First, his issues have turned out to be due to food sensitivities that have pushed him into having autistic symptoms. Kids on the spectrum usually have issues with food textures. They are also usually addicted to starches and grains, the very things that feed the bad bacteria and yeast in their gut. This is the key. Everything else followed from this.

What this means in retrospect is that I did the very worst thing I could have done by pushing cheerios and teething biscuits at him in desperation to get him to eat more solids. At the time I rationalized it by saying to myself that after he got used to eating these starchy and sweet foods, he would be more willing to try other foods I offered him. What I was really doing was feeding his bad gut bugs and making his food sensitivities worse.

His reluctance to take to solids should have been a big red flag to me that he might have food sensitivities, but I did not have any idea what to look for. It was not like he broke out in hives or started running at the nose. Now I know that when a food is not well digested by him, it shows up in sleep disturbance. At the time, however, he ALWAYS had sleep disturbance, so nothing stood out. To sort it out, I put him on the Specific Carbohydrate Diet into diet and then added new foods one at a time. I also had to do the diet as I am still breastfeeding.

So, I did it all wrong by giving him things like teething biscuits, french fries and cheerios. If I could do it over again, grains and starches would be the last things I would give him. When he does not have grains and starches in his diet, he is more willing to eat fruits and veggies. He actually eats a lot of broccoli florets and butternut squash fries.

Then, when he was borderline anemic at the age of ten months old, I gave him iron drops. Big, big mistake. If I could do it over again, I would give him organic liver pate and bone broth. The iron in the iron drops fed his bad gut bugs even more. Whereas bone broth is chock full of iron and all kinds of other minerals, as well as having anti-inflammatory properties that really benefit a kid who is on the spectrum or anybody who has inflammation of the GI tract.

Here is some information on how to make bone broth:
http://www.pecanbread.com/p/brothinfo.html

Bone broth can be boiled down until it is reduced and then frozen in an ice cube tray. It can be incorporated into any kind of sauce or puree, and you can also cook meat and veggies in it until it is reduced and sticking to them.

I mentioned that ds was showing red flags for autism. The good news is that he seems to have mostly recovered so far, after only six weeks of being on a diet called the Specific Carbohydrate Diet. After going on this diet, I finally learned how to cook for the little booger and how to get him to eat sneaky fruits and veggies.
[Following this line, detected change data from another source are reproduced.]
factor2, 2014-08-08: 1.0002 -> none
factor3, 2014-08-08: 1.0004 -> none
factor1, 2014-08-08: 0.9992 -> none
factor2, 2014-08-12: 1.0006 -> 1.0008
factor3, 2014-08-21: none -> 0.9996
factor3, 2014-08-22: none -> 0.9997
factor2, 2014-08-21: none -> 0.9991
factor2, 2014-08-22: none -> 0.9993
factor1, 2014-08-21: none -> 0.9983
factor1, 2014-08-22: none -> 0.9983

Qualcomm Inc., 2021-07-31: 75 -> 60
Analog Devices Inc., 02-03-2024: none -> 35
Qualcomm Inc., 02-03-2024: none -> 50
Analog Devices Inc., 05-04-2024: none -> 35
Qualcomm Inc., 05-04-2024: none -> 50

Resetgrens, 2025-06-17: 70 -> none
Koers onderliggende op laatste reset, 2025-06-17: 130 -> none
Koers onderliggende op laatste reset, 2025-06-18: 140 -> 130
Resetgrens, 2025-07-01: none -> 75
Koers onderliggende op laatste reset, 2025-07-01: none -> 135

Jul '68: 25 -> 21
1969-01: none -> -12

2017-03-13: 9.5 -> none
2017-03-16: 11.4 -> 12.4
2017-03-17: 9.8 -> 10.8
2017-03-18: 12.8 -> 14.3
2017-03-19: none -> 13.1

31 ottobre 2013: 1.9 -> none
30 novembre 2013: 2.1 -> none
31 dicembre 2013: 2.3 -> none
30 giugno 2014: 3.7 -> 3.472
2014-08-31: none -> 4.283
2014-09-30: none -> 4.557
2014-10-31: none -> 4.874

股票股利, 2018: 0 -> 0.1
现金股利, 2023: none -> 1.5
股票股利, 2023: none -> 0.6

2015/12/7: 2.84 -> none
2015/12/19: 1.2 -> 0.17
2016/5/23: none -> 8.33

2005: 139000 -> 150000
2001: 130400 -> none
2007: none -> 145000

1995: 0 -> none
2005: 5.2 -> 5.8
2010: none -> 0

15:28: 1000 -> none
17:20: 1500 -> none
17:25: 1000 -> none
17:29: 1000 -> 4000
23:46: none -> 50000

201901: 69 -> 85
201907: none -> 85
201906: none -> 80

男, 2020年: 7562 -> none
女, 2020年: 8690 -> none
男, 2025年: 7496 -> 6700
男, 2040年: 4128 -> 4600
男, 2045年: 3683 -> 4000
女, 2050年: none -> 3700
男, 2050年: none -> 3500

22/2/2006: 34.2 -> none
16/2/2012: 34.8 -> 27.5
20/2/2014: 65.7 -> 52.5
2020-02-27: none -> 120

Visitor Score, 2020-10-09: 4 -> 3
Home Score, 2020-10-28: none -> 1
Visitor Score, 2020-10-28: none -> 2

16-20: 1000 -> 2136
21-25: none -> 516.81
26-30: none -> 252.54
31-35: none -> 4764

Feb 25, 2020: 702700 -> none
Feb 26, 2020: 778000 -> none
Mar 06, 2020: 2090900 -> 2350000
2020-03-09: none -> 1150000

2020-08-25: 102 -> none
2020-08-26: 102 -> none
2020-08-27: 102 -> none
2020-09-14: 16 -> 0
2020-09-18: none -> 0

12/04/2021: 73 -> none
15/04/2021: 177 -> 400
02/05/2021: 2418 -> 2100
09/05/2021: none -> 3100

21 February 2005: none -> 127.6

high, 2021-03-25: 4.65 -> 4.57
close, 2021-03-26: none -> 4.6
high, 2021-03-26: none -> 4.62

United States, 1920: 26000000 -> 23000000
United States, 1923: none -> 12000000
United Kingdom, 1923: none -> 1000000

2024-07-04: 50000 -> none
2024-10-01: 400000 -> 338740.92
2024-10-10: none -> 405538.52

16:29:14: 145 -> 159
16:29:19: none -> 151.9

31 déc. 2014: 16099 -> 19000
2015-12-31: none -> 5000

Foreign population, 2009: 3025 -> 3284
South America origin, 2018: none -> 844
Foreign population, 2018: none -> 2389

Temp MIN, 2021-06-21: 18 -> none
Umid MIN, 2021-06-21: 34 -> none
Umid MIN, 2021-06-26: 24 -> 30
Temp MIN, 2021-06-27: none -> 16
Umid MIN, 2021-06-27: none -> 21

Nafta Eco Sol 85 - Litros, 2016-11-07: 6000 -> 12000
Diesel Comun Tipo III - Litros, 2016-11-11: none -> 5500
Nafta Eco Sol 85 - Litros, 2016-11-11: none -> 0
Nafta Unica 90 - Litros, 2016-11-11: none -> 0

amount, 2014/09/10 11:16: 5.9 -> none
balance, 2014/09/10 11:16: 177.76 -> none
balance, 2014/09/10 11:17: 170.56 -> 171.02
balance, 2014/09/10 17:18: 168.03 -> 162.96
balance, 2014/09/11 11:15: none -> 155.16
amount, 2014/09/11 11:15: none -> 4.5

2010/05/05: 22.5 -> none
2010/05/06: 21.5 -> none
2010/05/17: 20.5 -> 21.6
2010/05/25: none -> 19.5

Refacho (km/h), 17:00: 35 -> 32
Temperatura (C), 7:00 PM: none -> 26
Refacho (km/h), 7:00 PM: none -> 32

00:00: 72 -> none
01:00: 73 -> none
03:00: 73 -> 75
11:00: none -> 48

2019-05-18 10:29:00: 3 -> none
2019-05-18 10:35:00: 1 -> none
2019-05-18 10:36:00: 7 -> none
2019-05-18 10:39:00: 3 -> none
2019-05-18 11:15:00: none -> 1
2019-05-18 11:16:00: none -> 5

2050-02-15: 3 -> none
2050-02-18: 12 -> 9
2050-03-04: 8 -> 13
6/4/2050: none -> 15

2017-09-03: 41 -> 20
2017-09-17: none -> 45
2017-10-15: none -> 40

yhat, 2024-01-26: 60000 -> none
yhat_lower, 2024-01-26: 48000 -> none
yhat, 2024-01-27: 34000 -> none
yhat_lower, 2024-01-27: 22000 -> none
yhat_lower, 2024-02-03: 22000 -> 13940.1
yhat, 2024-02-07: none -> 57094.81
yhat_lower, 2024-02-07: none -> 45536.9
I thought I would share a few recipes to help mothers of other picky eating babies. They are from the Specific Carbohydrate Diet, but kids like them, especially picky eater kids. They are great ways to sneak more fruits and veggies into your babies diet, and they are great for babies who have issues with texture. Most of these can be broken up into finger food for a baby who is past the spoon feeding stage. There are also some recipes for pudding that a spoon fed baby could eat.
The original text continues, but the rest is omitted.